## [Instructions for the task]
Give the records again exactly. Pictures do not belong in the copy.

┄┄┄┄┄┄┄┄┄┄

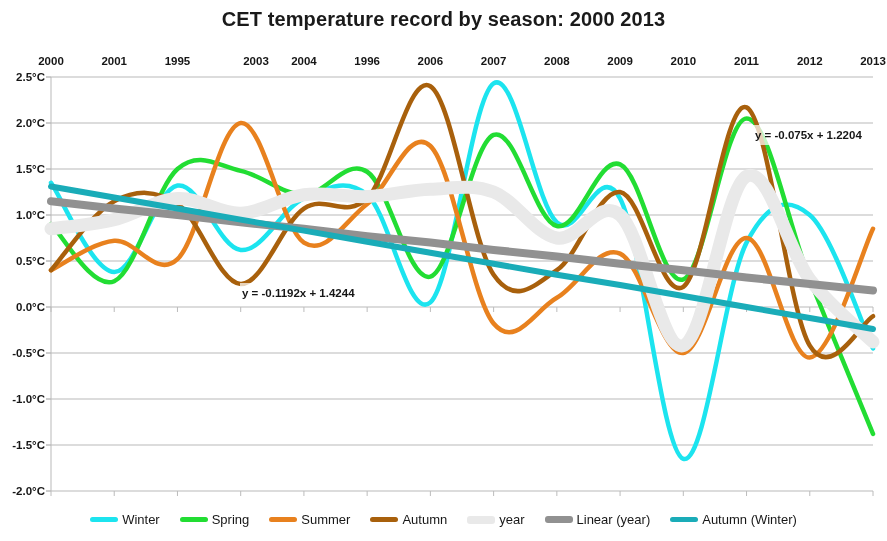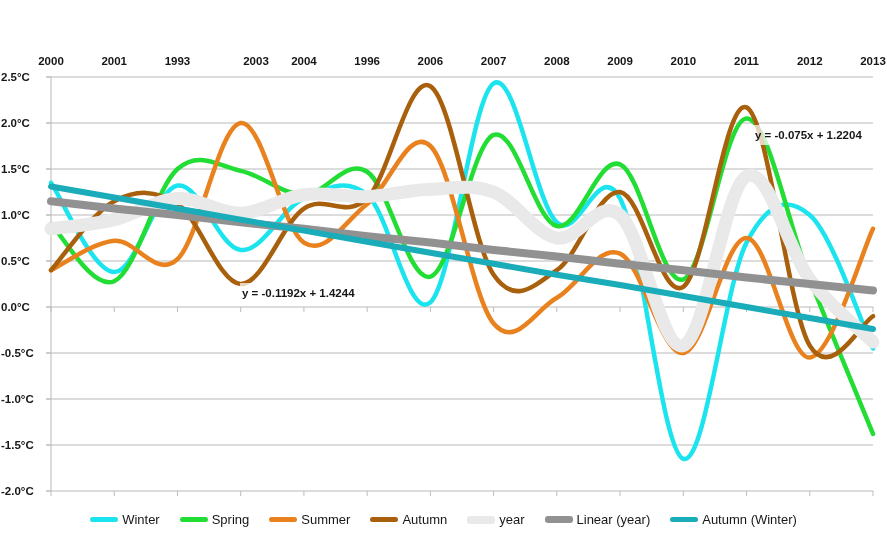--- a/index.html
+++ b/index.html
@@ -60,6 +60,7 @@
 
 <div id="chart-root">
 
+  <div id="chart-title">CET temperature record by season:  2000 2013</div>
 
   <div id="plot">
     <div id="y-ticks">

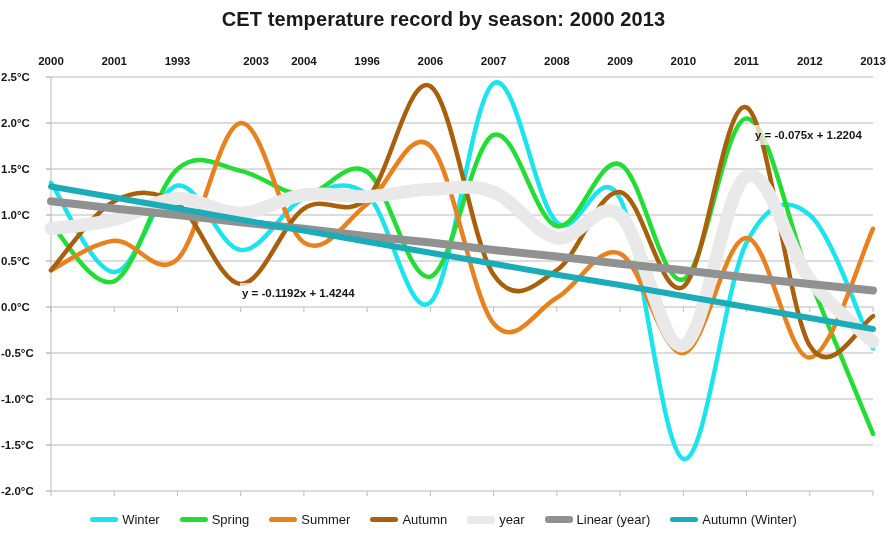--- a/index.html
+++ b/index.html
@@ -78,7 +78,7 @@
     <div id="x-ticks">
         <div class="x-tick-label" style="left: 0px; top: -22px;">2000</div>
         <div class="x-tick-label" style="left: 63.2308px; top: -22px;">2001</div>
-        <div class="x-tick-label" style="left: 126.462px; top: -22px;">1993</div>
+        <div class="x-tick-label" style="left: 126.462px; top: -22px;">1995</div>
         <div class="x-tick-label" style="left: 205px; top: -22px; text-align: center;">2003</div>
         <div class="x-tick-label" style="left: 252.923px; top: -22px;">2004</div>
         <div class="x-tick-label" style="left: 316.154px; top: -22px;">1996</div>

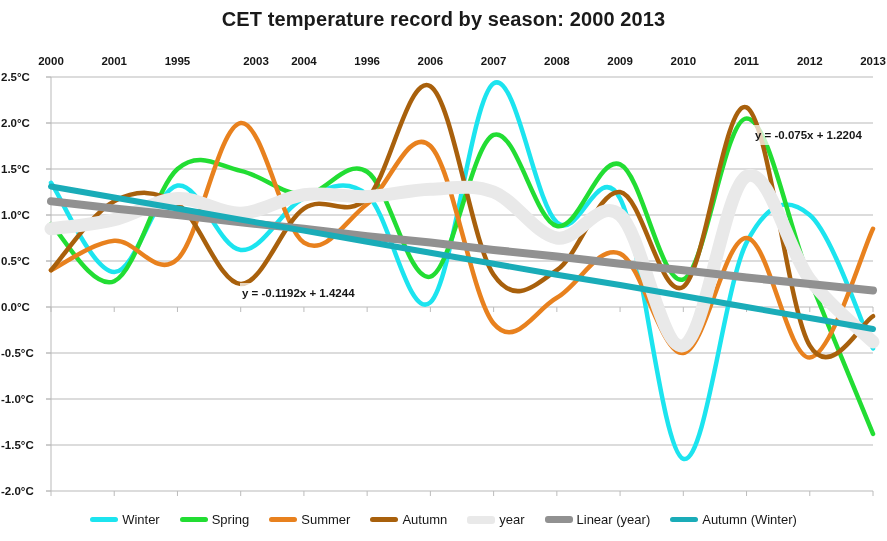--- a/index.html
+++ b/index.html
@@ -24,7 +24,7 @@
   .y-tick-label{
     position:absolute;
     font-size:11.5px;font-weight:700;color:#161616;
-    text-align:left;width:44px;
+    text-align:right;width:44px;
     transform:translateY(-50%);
     white-space:nowrap;
   }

┄┄┄┄┄┄┄┄┄┄

## [Answer below]
--- a/index.html
+++ b/index.html
@@ -60,6 +60,7 @@
 
 <div id="chart-root">
 
+  <div id="chart-title">CET temperature record by season:  2000 2013</div>
 
   <div id="plot">
     <div id="y-ticks">

--- a/index.html
+++ b/index.html
@@ -78,7 +78,7 @@
     <div id="x-ticks">
         <div class="x-tick-label" style="left: 0px; top: -22px;">2000</div>
         <div class="x-tick-label" style="left: 63.2308px; top: -22px;">2001</div>
-        <div class="x-tick-label" style="left: 126.462px; top: -22px;">1993</div>
+        <div class="x-tick-label" style="left: 126.462px; top: -22px;">1995</div>
         <div class="x-tick-label" style="left: 205px; top: -22px; text-align: center;">2003</div>
         <div class="x-tick-label" style="left: 252.923px; top: -22px;">2004</div>
         <div class="x-tick-label" style="left: 316.154px; top: -22px;">1996</div>

--- a/index.html
+++ b/index.html
@@ -24,7 +24,7 @@
   .y-tick-label{
     position:absolute;
     font-size:11.5px;font-weight:700;color:#161616;
-    text-align:left;width:44px;
+    text-align:right;width:44px;
     transform:translateY(-50%);
     white-space:nowrap;
   }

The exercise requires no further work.